# Testing Overdispersed Count Matrix Factorization in simulated data 

In [1]:
from pCMF.misc import utils, plot_utils, print_utils
from pCMF.misc.model_wrapper import ModelWrapper
from pCMF.models.pcmf import pcmf

import matplotlib
%matplotlib inline
import matplotlib.pyplot as plt
from matplotlib.pyplot import cm

import seaborn as sns
sns.set_style('whitegrid')

import numpy as np
from sklearn.decomposition import PCA
from sklearn.manifold import TSNE
from sklearn.metrics import silhouette_score
from sklearn.model_selection import train_test_split

from scipy.stats import gamma

import argparse
import os, sys
import time

In [2]:
# Experiment parameters
N = 1000 # number of observations
P = 100 # observation space dimensionality
K = 10 # latent space dimensionality
C = 2 # number of clusters

# Generate data set
z_p = 0. # no ZI
eps = 5.
Y, D, X, R, V, U, clusters = utils.generate_data(N, P, K, C=C, zero_prob=z_p,
                                                 eps=eps, return_all=True)

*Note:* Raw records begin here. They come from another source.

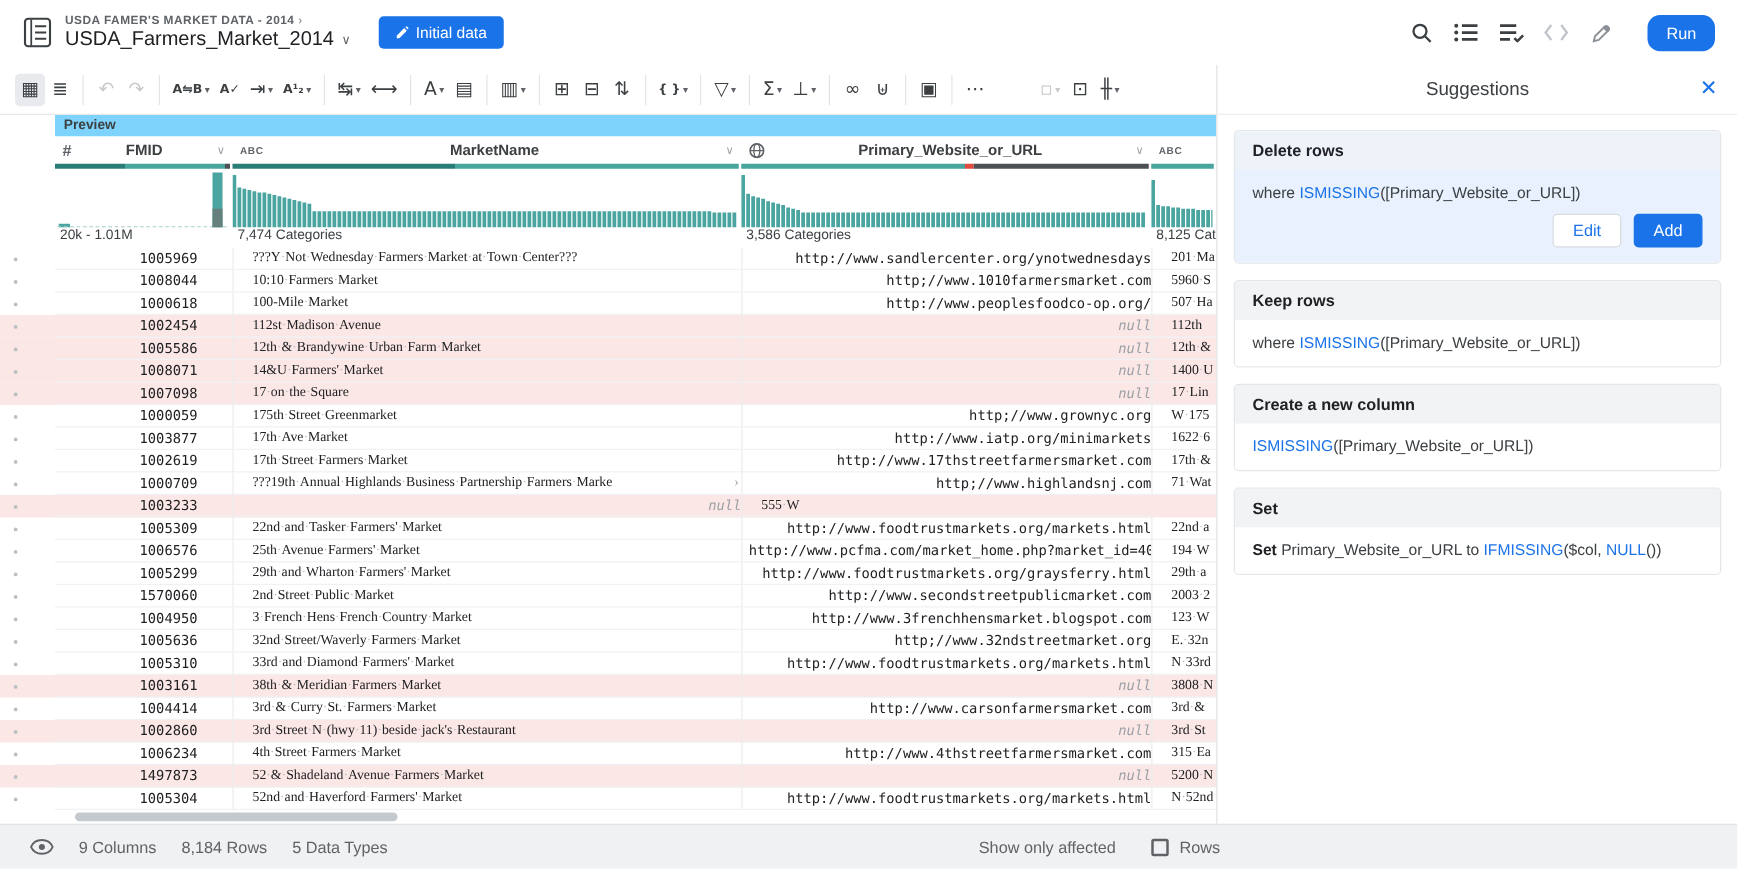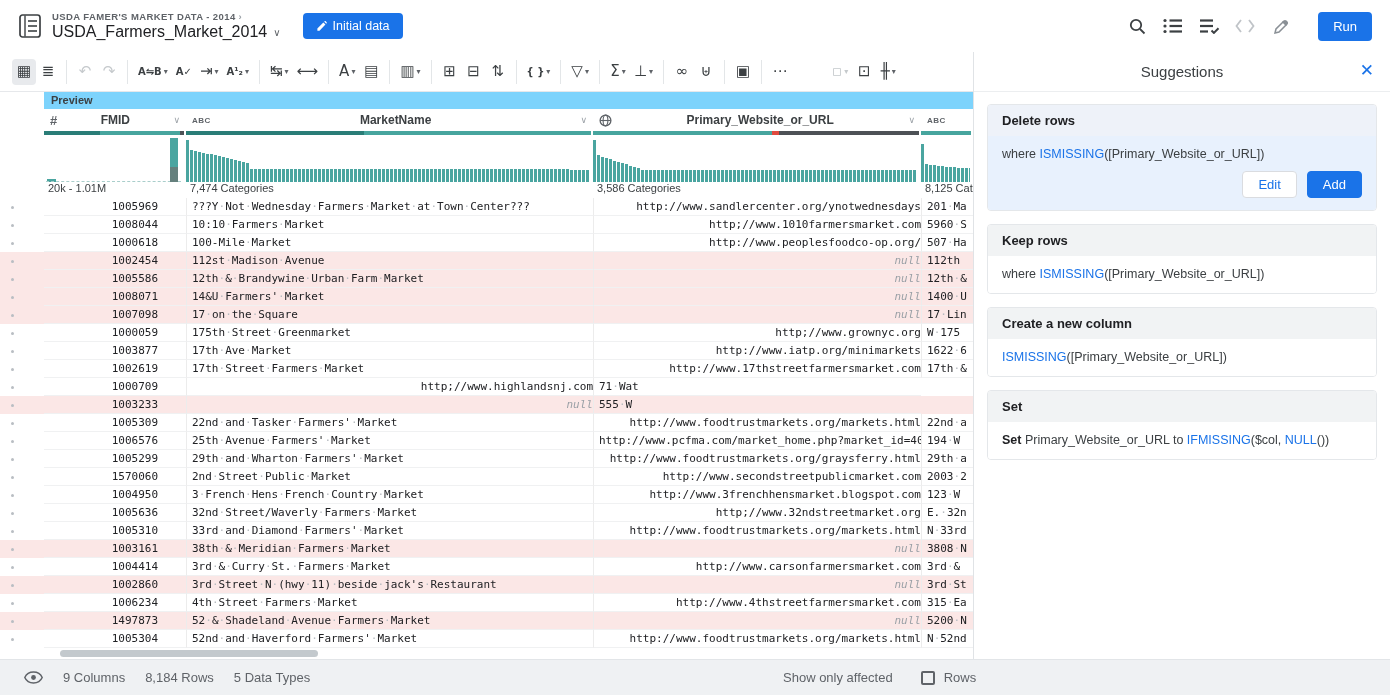--- a/index.html
+++ b/index.html
@@ -15,21 +15,21 @@
   .crumb { font-size:9.5px; font-weight:bold; letter-spacing:.4px; color:#5f6368; text-transform:uppercase; }
   .crumb .sep { color:#9aa0a6; margin-left:3px; }
   .title-row { display:flex; align-items:center; margin-top:1px; }
   .title { font-size:16px; color:#202124; }
   .chev { color:#5f6368; font-size:10px; margin-left:6px; }
   .btn-blue { background:#1a73e8; color:#fff; border:none; border-radius:4px; font-size:12.5px;
     padding:6px 13px; display:flex; align-items:center; gap:6px; cursor:pointer; font-family:inherit; }
   .init-btn { margin-left:22px; }
   .top-right { margin-left:auto; display:flex; align-items:center; gap:14px; }
   .ticon { width:22px; height:22px; display:flex; align-items:center; justify-content:center; }
-  .run-btn { margin-left:12px; padding:7px 15px; font-size:13px; }
+  .run-btn { margin-left:12px; padding:7px 15px; font-size:13px;border-radius:10px; }
 
   
   .toolbar { position:absolute; left:0; top:52px; width:973px; height:40px; background:#fff;
     border-bottom:1px solid #e6e8eb; display:flex; align-items:center; padding:0 12px; }
   .titem { min-width:24px; height:26px; padding:0 4px; display:flex; align-items:center; justify-content:center;
     font-size:15px; color:#3c4043; border-radius:4px; cursor:pointer; font-family:"DejaVu Sans",sans-serif; }
   .titem .g { line-height:1; }
   .titem .dd { font-size:8px; color:#5f6368; margin-left:2px; }
   .titem.active { background:#e8eaed; }
   .titem.disabled { color:#c5c9cc; cursor:default; }
@@ -62,21 +62,21 @@
   .hlabels { position:absolute; left:0; top:90px; width:973px; height:16px; }
   .hl { font-size:11px; color:#3c4043; padding-left:4px; white-space:nowrap; overflow:hidden; }
   .rows { position:absolute; left:0; top:106px; width:973px; }
   .trow { height:18px; }
   .trow.missing { background:#fbe7e6; }
   .c { font-family:"DejaVu Sans Mono","Liberation Mono",monospace; font-size:11px; line-height:17px;
     color:#202124; white-space:nowrap; overflow:hidden; border-bottom:1px solid #f0f1f2; position:relative; }
   .c.gut { border-bottom:none; }
   .rdot { position:absolute; left:11px; top:8px; width:3px; height:3px; border-radius:50%; background:#b9bec3; }
   .c.fmid { text-align:right; padding-right:28px; }
-  .c.name,.c.addr { padding-left:5px; border-left:1px solid #ececec; }
+  .c.name,.c.addr { padding-left:15px; border-left:1px solid #ececec;font-family:Liberation Serif, serif; }
   .c.url { padding-left:5px; border-left:1px solid #ececec;text-align:right; }
   .sp { color:#b7bcc1; }
   .nul { font-style:italic; color:#9aa0a6; }
   .tchev { position:absolute; right:2px; top:0; color:#9aa0a6; background:#fff; padding-left:2px; }
   .hscroll { position:absolute; left:60px; top:558px; width:258px; height:7px; border-radius:4px; background:#c3c9cd; cursor:pointer; }
 
   
   .panel { position:absolute; left:973px; top:52px; width:417px; height:607px; background:#fff;
     border-left:1px solid #e0e3e6; }
   .panel-header { height:40px; display:flex; align-items:center; justify-content:center; position:relative;
@@ -642,20 +642,21 @@
           <div class="c fmid">1002619</div>
           <div class="c name">17th<span class="sp">·</span>Street<span class="sp">·</span>Farmers<span class="sp">·</span>Market</div>
           <div class="c url">http://www.17thstreetfarmersmarket.com</div>
           <div class="c addr">17th<span class="sp">·</span>&amp;</div>
         </div>
         <div class="trow grid5">
           <div class="c gut">
             <span class="rdot"></span>
           </div>
           <div class="c fmid">1000709</div>
+          <div class="c name">???19th<span class="sp">·</span>Annual<span class="sp">·</span>Highlands<span class="sp">·</span>Business<span class="sp">·</span>Partnership<span class="sp">·</span>Farmers<span class="sp">·</span>Marke<span class="tchev">›</span></div>
           <div class="c url">http;//www.highlandsnj.com</div>
           <div class="c addr">71<span class="sp">·</span>Wat</div>
         </div>
         <div class="trow grid5 missing">
           <div class="c gut">
             <span class="rdot"></span>
           </div>
           <div class="c fmid">1003233</div>
           <div class="c url"><span class="nul">null</span></div>
           <div class="c addr">555<span class="sp">·</span>W</div>

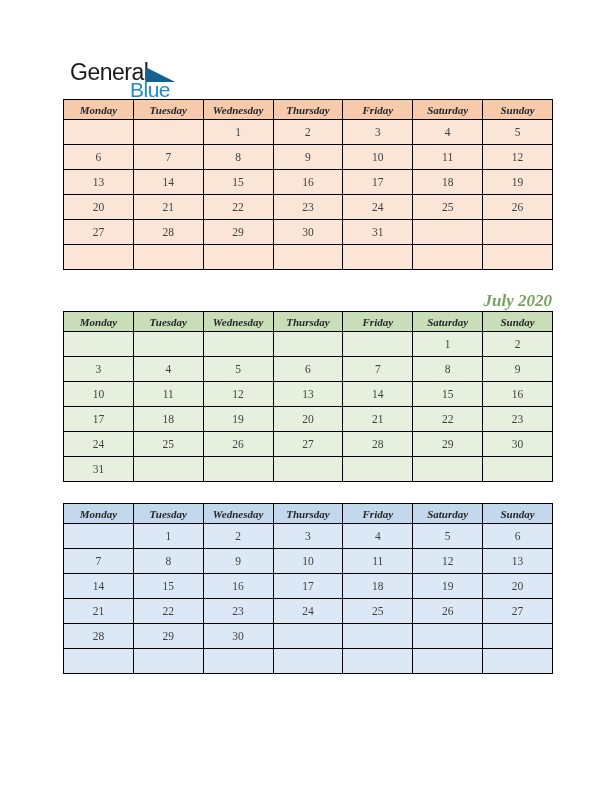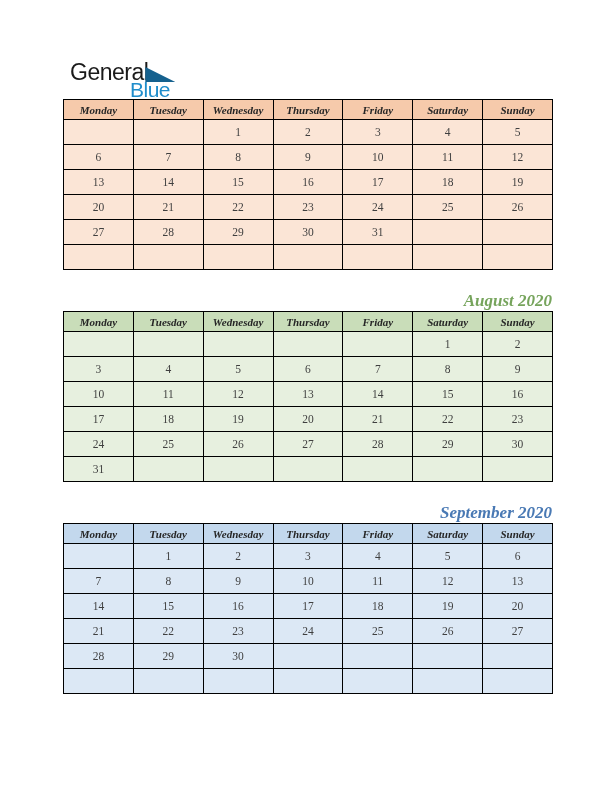--- a/index.html
+++ b/index.html
@@ -173,21 +173,21 @@
             <td style="background: rgb(251, 229, 214);"></td>
             <td style="background: rgb(251, 229, 214);"></td>
             <td style="background: rgb(251, 229, 214);"></td>
             <td style="background: rgb(251, 229, 214);"></td>
             <td style="background: rgb(251, 229, 214);"></td>
           </tr>
         </tbody>
       </table>
     </section>
     <section class="calendar">
-      <div class="cal-title" style="color: rgb(118, 164, 92);">August 2020</div>
+      <div class="cal-title" style="color: rgb(118, 164, 92);">July 2020</div>
       <table class="cal-table">
         <thead>
           <tr>
             <th style="background: rgb(201, 221, 185);">Monday</th>
             <th style="background: rgb(201, 221, 185);">Tuesday</th>
             <th style="background: rgb(201, 221, 185);">Wednesday</th>
             <th style="background: rgb(201, 221, 185);">Thursday</th>
             <th style="background: rgb(201, 221, 185);">Friday</th>
             <th style="background: rgb(201, 221, 185);">Saturday</th>
             <th style="background: rgb(201, 221, 185);">Sunday</th>
@@ -245,21 +245,20 @@
             <td style="background: rgb(231, 240, 223);"></td>
             <td style="background: rgb(231, 240, 223);"></td>
             <td style="background: rgb(231, 240, 223);"></td>
             <td style="background: rgb(231, 240, 223);"></td>
             <td style="background: rgb(231, 240, 223);"></td>
           </tr>
         </tbody>
       </table>
     </section>
     <section class="calendar">
-      <div class="cal-title" style="color: rgb(73, 121, 180);">September 2020</div>
       <table class="cal-table">
         <thead>
           <tr>
             <th style="background: rgb(195, 216, 237);">Monday</th>
             <th style="background: rgb(195, 216, 237);">Tuesday</th>
             <th style="background: rgb(195, 216, 237);">Wednesday</th>
             <th style="background: rgb(195, 216, 237);">Thursday</th>
             <th style="background: rgb(195, 216, 237);">Friday</th>
             <th style="background: rgb(195, 216, 237);">Saturday</th>
             <th style="background: rgb(195, 216, 237);">Sunday</th>

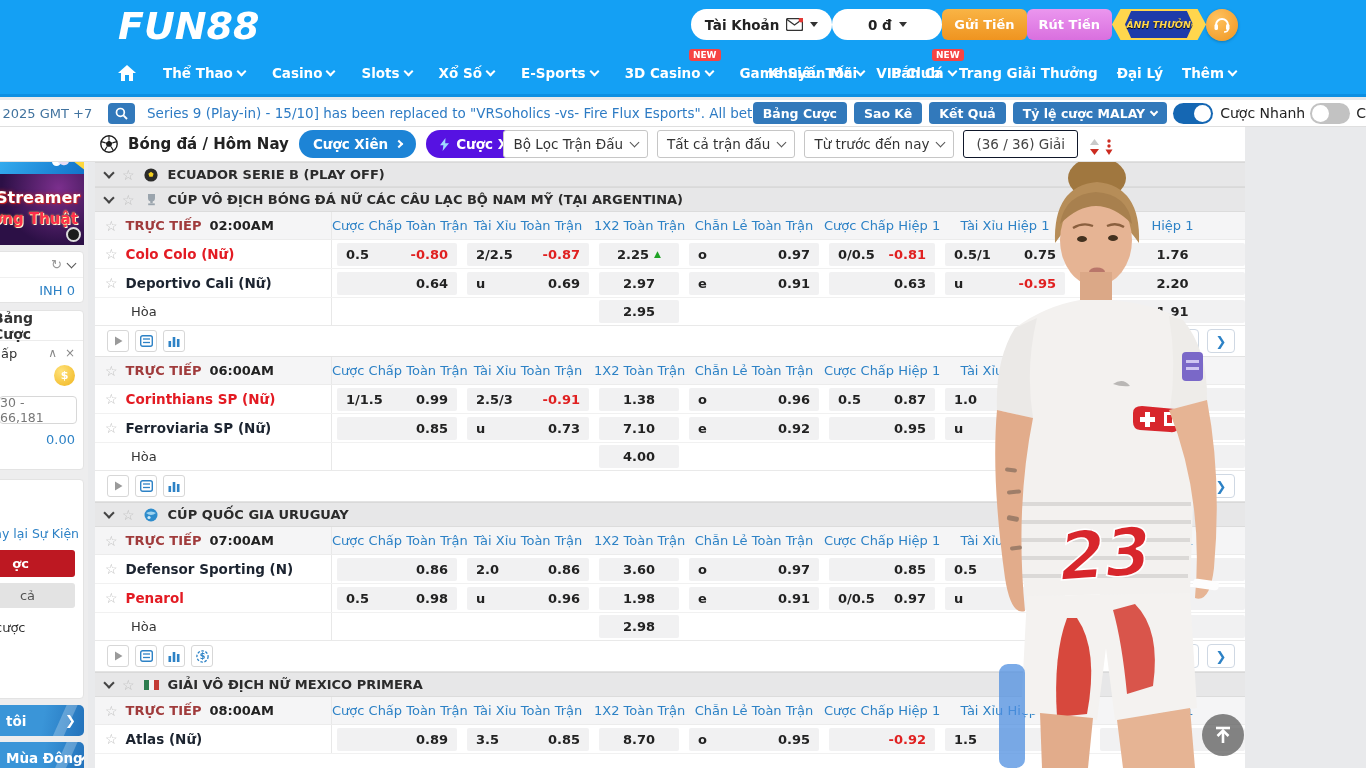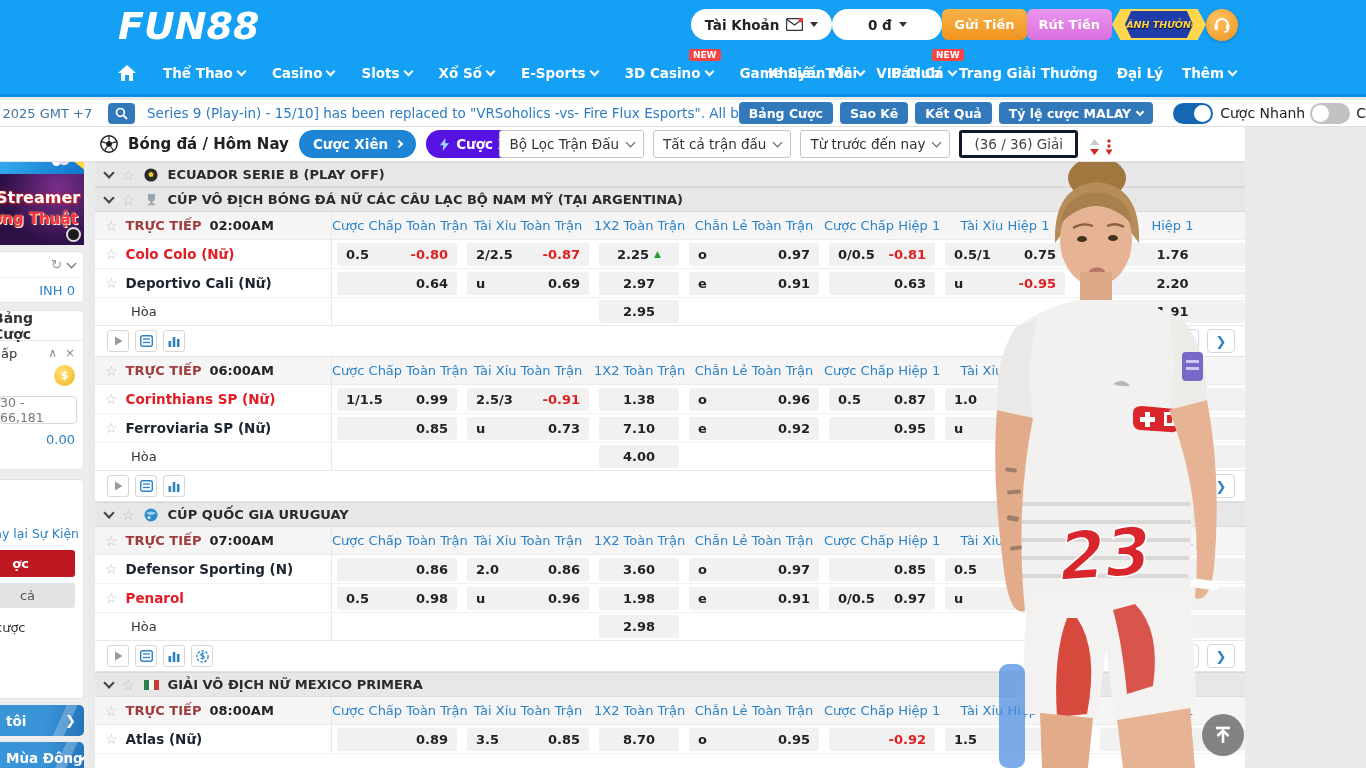--- a/index.html
+++ b/index.html
@@ -40,21 +40,21 @@
 .tg-lbl{font-size:14px;color:#222;margin:0 5px 0 7px;white-space:nowrap}
 
 .filterbar{position:absolute;top:127px;left:0;width:1245px;height:35px;background:#fff;border-bottom:1px solid #e2e2e2;display:flex;align-items:center;z-index:8}
 .fb-left{display:flex;align-items:center;margin-left:100px;gap:10px}
 .fb-title{font-size:15px;font-weight:bold;color:#222;white-space:nowrap}
 .sel{height:28px;background:#fff;border:1px solid #c6c6c6;border-radius:3px;display:flex;align-items:center;justify-content:space-between;padding:0 9px;font-size:13.5px;color:#333;cursor:pointer;white-space:nowrap}
 .sel-caret{width:7px;height:7px;border-right:1.5px solid #555;border-bottom:1.5px solid #555;transform:rotate(45deg);margin-top:-3px;margin-left:8px}
 .fb-parlay{height:28px;border:none;border-radius:15px;background:#1d84d6;color:#fff;font-size:13.5px;font-weight:bold;padding:0 14px;display:flex;align-items:center;gap:8px;cursor:pointer;font-family:inherit}
 .fb-lucky{height:28px;border:none;border-radius:15px;background:#5612e2;color:#fff;font-size:13.5px;font-weight:bold;padding:0 14px;display:flex;align-items:center;gap:7px;cursor:pointer;font-family:inherit}
 .fb-right{position:absolute;right:130px;display:flex;align-items:flex-end;gap:9px}
-.fb-count{height:28px;border:3px solid #0f172a;border-radius:3px;display:flex;align-items:center;padding:8px 12px;font-size:13.5px;color:#444;white-space:nowrap}
+.fb-count{height:28px;border:1px solid #0f172a;border-radius:3px;display:flex;align-items:center;padding:8px 12px;font-size:13.5px;color:#444;white-space:nowrap}
 .sort-ic{display:flex;gap:5px;align-items:center;cursor:pointer;padding:2px}
 
 .sidebar{position:absolute;left:0;top:127px;width:88px;bottom:0;background:#ededee;z-index:3}
 .sb-banner1{position:absolute;top:14px;left:0;width:84px;height:33px;background:linear-gradient(120deg,#38b2f2,#1273ca);overflow:hidden}
 .sb-b1dot1{position:absolute;left:52px;top:16px;width:9px;height:9px;border-radius:50%;background:#fff}
 .sb-b1dot2{position:absolute;left:30px;top:8px;width:4px;height:4px;border-radius:50%;background:#cfeaff}
 .sb-b1astro{position:absolute;left:58px;top:10px;width:12px;height:14px;border-radius:5px;background:#e8ddf5;transform:rotate(20deg)}
 .ribbon{position:absolute;top:-8px;right:-20px;width:58px;height:26px;background:#ffd83d;transform:rotate(38deg);display:flex;align-items:flex-end;justify-content:center}
 .ribbon span{font-size:8px;font-weight:bold;color:#222;margin-bottom:2px;letter-spacing:1px}
 .sb-banner2{position:absolute;top:47px;left:0;width:84px;height:71px;background:radial-gradient(circle at 70% 20%,#7b2f8d,#2c1046 70%);overflow:hidden;color:#fff}
@@ -230,21 +230,21 @@
           <circle cx="5.4" cy="5.4" r="3.9" fill="none" stroke="#fff" stroke-width="1.7"></circle>
           <line x1="8.4" y1="8.4" x2="12" y2="12" stroke="#fff" stroke-width="1.9"></line>
         </svg>
     </span>
     <span class="tk-msg">Series 9 (Play-in) - 15/10] has been replaced to "VRSoholics -vs- Fire Flux Esports". All bets taken are considered</span>
     <span class="tk-right" id="tickerBtns">
         <button class="tk-btn">Bảng Cược</button>
         <button class="tk-btn">Sao Kê</button>
         <button class="tk-btn">Kết Quả</button>
       </span>
-    <button class="tk-btn" style="margin-right:20px">
+    <button class="tk-btn" style="margin-right:6px">
       <span>Tỷ lệ cược MALAY</span>
       <span style="width:6px;height:6px;border-right:2px solid #fff;border-bottom:2px solid #fff;transform:rotate(45deg);margin-top:-3px"></span>
     </button>
     <span class="tg on">
         <span class="knob"></span>
       </span>
     <span class="tg-lbl">Cược Nhanh</span>
     <span class="tg off">
         <span class="knob"></span>
       </span>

Y_train, Y_test, U_train, U_test, D_train, D_test, c_train, c_test = train_test_split(Y, U.T, D, clusters, test_size=0.2, random_state=42)

In [3]:
T = 60.
S = 1.
max_iter = 2

In [4]:
gap = pcmf.PCMF(Y_train, c_train, X_test=Y_test, D_train=D_train, name="GaP", zero_inflation=False, sparsity=False)

GaP:


In [5]:
gap.run(max_iter=1)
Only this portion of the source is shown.